We note that only 3 bits overlap between  $K_{31}$  and  $K_{30}$ :  $\kappa 127$ ,  $\kappa 126$ , and  $\kappa 125$ . However, since none of these bits is active in round 30, for both the fault locations we are considering, we conclude that there is no gain in performing step 2 while attacking PRESENT-128. Hence, the number of key candidates for  $K_{31}$  and  $K_m$  are  $2^{31}$  and  $2^{95}$ , respectively. An interesting result is that the increased security of PRESENT-128 is not just due to the increased Key size, but due to the good design of the larger key scheduling algorithm, which leads to  $P_{ks} = 1$ . However, Table 2 shows that by applying the attack twice, the last round key  $K_{31}$  can be identified as 1 of 8 candidates with probability almost 1. Afterwards, the attack can be applied to a round-reduced version of PRESENT-128 for each of these candidates, targeting  $K_{30}$  as the last round key, resulting in  $2^{34}$  or  $2^6$  master key candidates after applying one or two more faults in round 28, respectively.

#### PRACTICAL IMPLEMENTATIONS

The attacks described in this section require the injection of a fault  $\delta = [1111]_2$  in the output of the sBoxLayer of round 29, in either nibble 7 or nibble 11. While this

requirement can be challenging, it was shown in [159] that such fault is practically possible. Moreover, there are a couple of tricks that the attacker can use to get around this requirement. First, we notice that if instead of injecting  $\delta = [1111]_2$  at the output of the Sbox, we inject  $\delta' = [1000]_2$  at the corresponding input, there is a 0.25 chance that the correct fault is triggered at the output. We can observe the occurrence of the correct value by the number of active groups in round 31. Besides, if we inject 4 of such faults, there is a very high probability that the required fault occurs, and the other three pairs can be used to further decrease the key space size. The same applies for  $\delta' = [1111]_2$ ,  $\delta' = [0110]_2$ , and  $\delta' = [0111]_2$ . Hence, depending on the precision of the equipment the attacker has, he can target 1-, 2- or 3-bit flips with probability 0.25 of getting the required difference, or 4-bit flips (with probability 1).

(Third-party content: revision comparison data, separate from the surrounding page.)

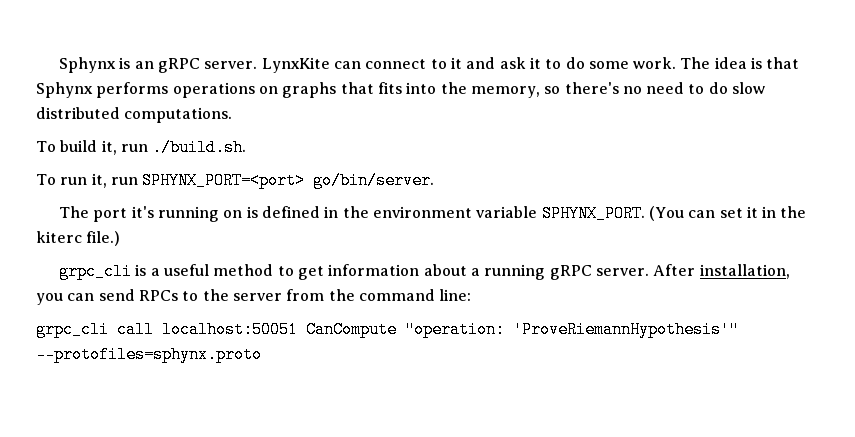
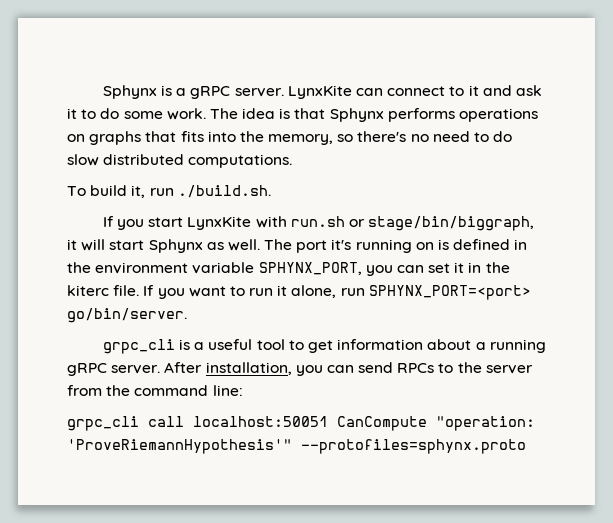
[134,61,154,69] an -> [176,88,187,96] a
[36,172,435,189] To run it, run SPHYNX_PORT=<port> go/bin/server. // -> [102,216,535,231] [67,239,260,253] If you start LynxKite with run.sh or stage/bin/biggraph, it will start Sphynx as well.
[541,205,684,222] SPHYNX_PORT. (You -> [258,262,393,276] SPHYNX_PORT, you
[86,231,121,246] file.) -> [113,285,531,300] [67,308,187,323] file. If you want to run it alone, run SPHYNX_PORT=<port> go/bin/server.
[213,264,274,276] method -> [256,339,285,350] tool

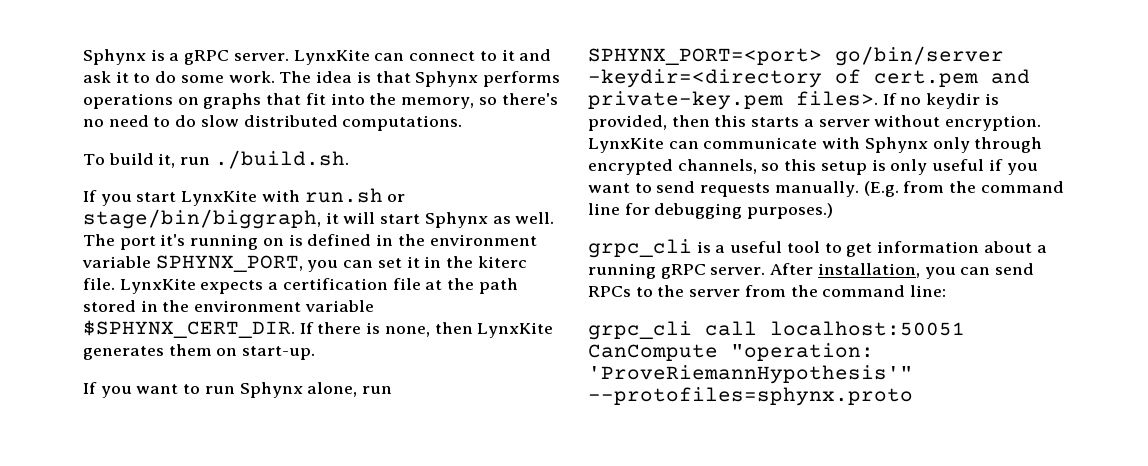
[180,131,204,142] fits -> [305,93,326,105] fit
(140, 290) none -> [119,278,518,294] [83,300,374,312] [83,320,554,338] [83,344,316,360] LynxKite expects a certification file at the path stored in the environment variable $SPHYNX_CERT_DIR. If there is none, then LynxKite generates them on start-up. //
[277,285,288,296] it -> [239,382,303,398] Sphynx
[67,308,187,323] go/bin/server. -> [835,46,1004,66] [588,69,1030,88] [588,91,999,110] [588,115,1042,131] [588,137,1043,153] [588,159,1038,175] [588,181,1064,197] [588,203,834,219] go/bin/server -keydir=<directory of cert.pem and private-key.pem files>. If no keydir is provided, then this starts a server without encryption. LynxKite can communicate with Sphynx only through encrypted channels, so this setup is only useful if you want to send requests manually. (E.g. from the command line for debugging purposes.)

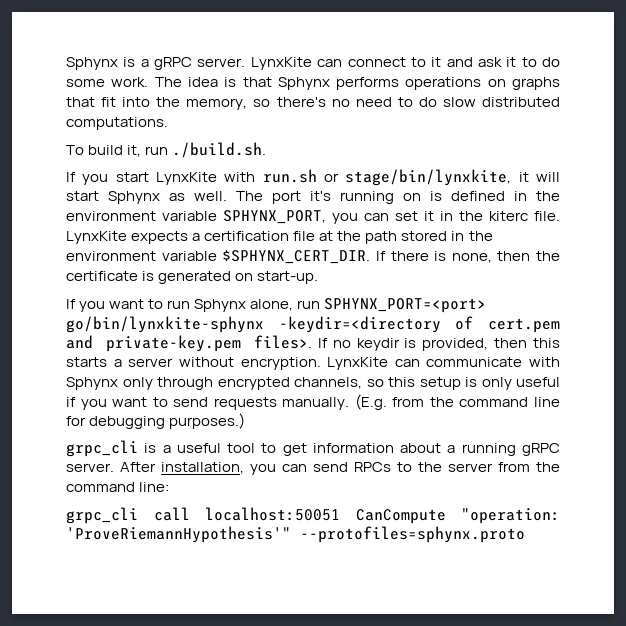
[83,209,321,229] stage/bin/biggraph, -> [345,169,512,186] stage/bin/lynxkite,
[477,322,554,338] [83,344,212,360] LynxKite generates them -> [536,251,560,261] [66,271,232,284] the certificate is generated
[835,46,1004,66] go/bin/server -> [66,316,264,333] go/bin/lynxkite-sphynx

Moreover, for some specific implementations, the attack can be performed using even a single uniform random fault. In case of a software, bit-sliced implementation of width w, a uniform random fault is injected in the most significant bit of the input of the Sbox at nibble 7, round 29. Since each instance is triggered with probability 0.5, and the instances that are triggered have probability 0.25 of getting the required difference at the output of the Sbox at round 29, then it is expected that  $\frac{w}{8}$  instances will have the required value and  $\frac{w}{2}$  will be active in general, potentially allowing to even uniquely identify the key using only a single fault. This expectation can be achieved even using architecture as small as 8-bit micro-controllers.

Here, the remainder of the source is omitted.